**SOURCE DATA**
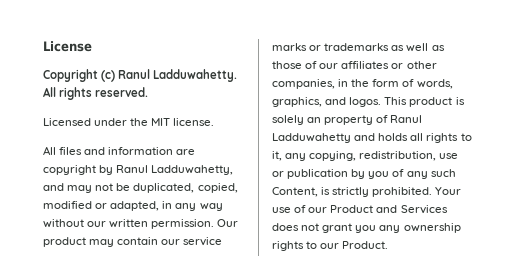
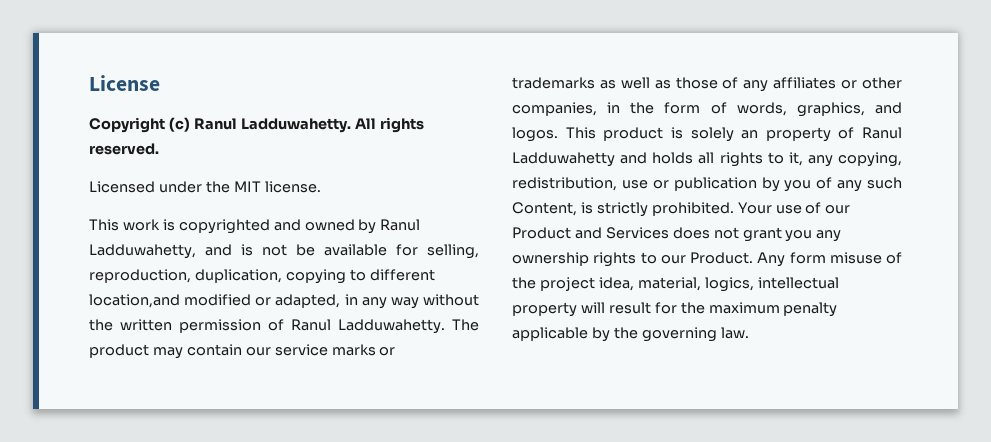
[43,146,196,155] [43,165,96,175] All files and information are copyright -> [89,219,355,234] This work is copyrighted and owned
[67,185,93,193] may -> [241,244,253,256] is
[133,183,238,193] duplicated, copied, -> [324,244,479,259] [89,269,435,284] [89,294,180,308] available for selling, reproduction, duplication, copying to different location,and
[87,219,239,229] our written permission. Our -> [89,319,479,334] the written permission of Ranul Ladduwahetty. The
[319,63,339,69] our -> [743,80,769,92] any
(389, 245) none -> [757,252,902,267] [512,277,839,292] [512,302,838,317] [512,327,749,342] Any form misuse of the project idea, material, logics, intellectual property will result for the maximum penalty applicable by the governing law.

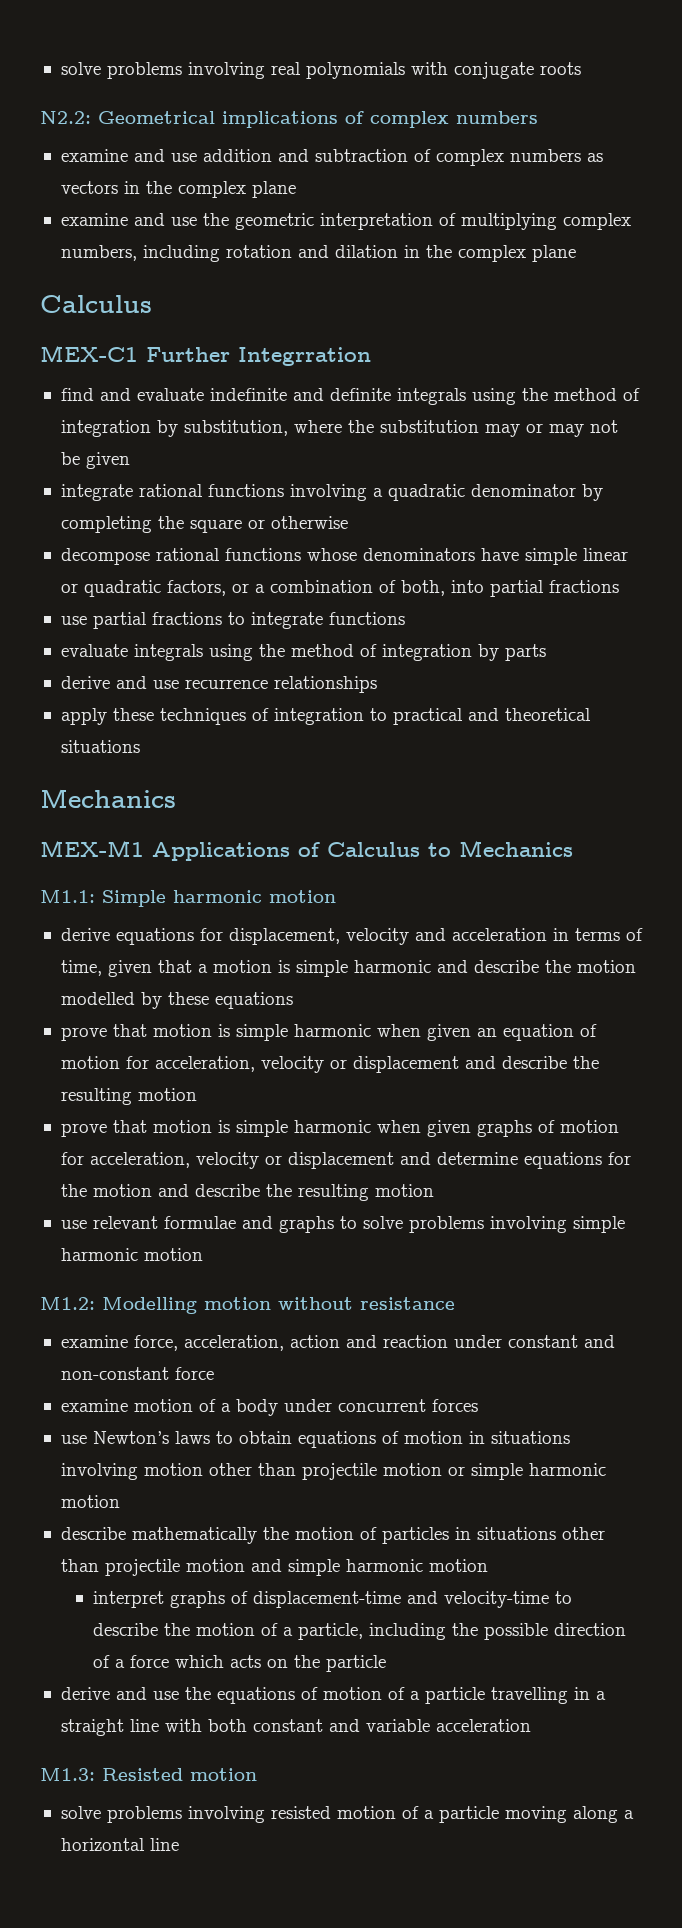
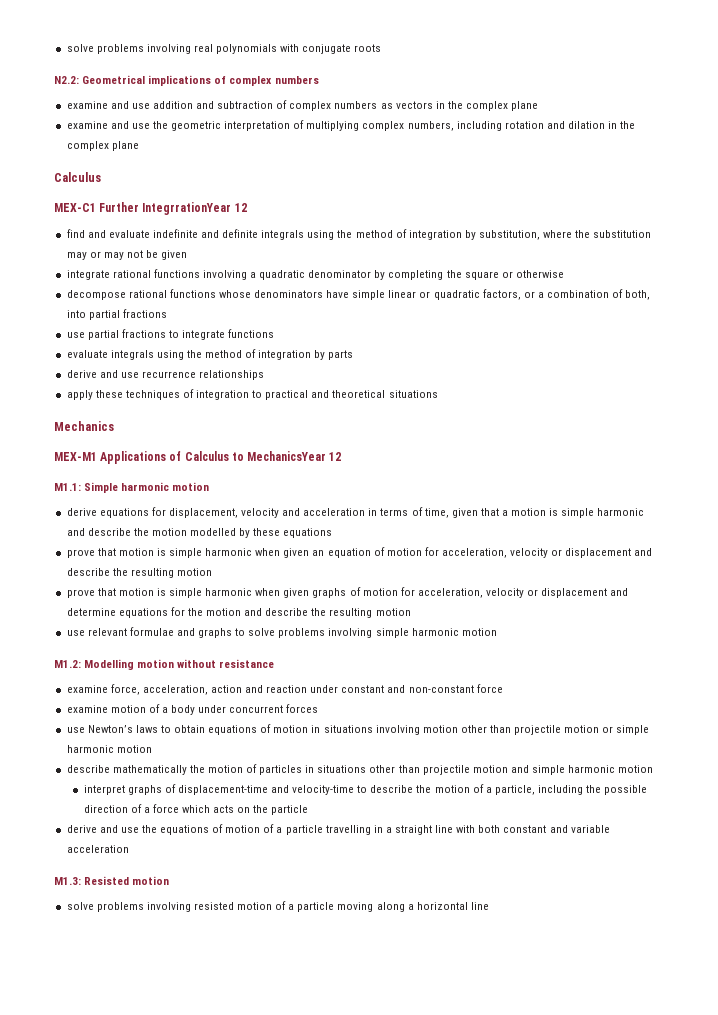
[238,347,371,366] Integrration -> [142,202,247,215] IntegrrationYear 12
[459,840,573,857] Mechanics -> [247,451,342,461] MechanicsYear 12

**ASSIGNMENT**
Every entry above, pictures excluded, needs to be duplicated exactly.

**TASK ANSWER**
[43,146,196,155] [43,165,96,175] All files and information are copyright -> [89,219,355,234] This work is copyrighted and owned
[67,185,93,193] may -> [241,244,253,256] is
[133,183,238,193] duplicated, copied, -> [324,244,479,259] [89,269,435,284] [89,294,180,308] available for selling, reproduction, duplication, copying to different location,and
[87,219,239,229] our written permission. Our -> [89,319,479,334] the written permission of Ranul Ladduwahetty. The
[319,63,339,69] our -> [743,80,769,92] any
(389, 245) none -> [757,252,902,267] [512,277,839,292] [512,302,838,317] [512,327,749,342] Any form misuse of the project idea, material, logics, intellectual property will result for the maximum penalty applicable by the governing law.

[238,347,371,366] Integrration -> [142,202,247,215] IntegrrationYear 12
[459,840,573,857] Mechanics -> [247,451,342,461] MechanicsYear 12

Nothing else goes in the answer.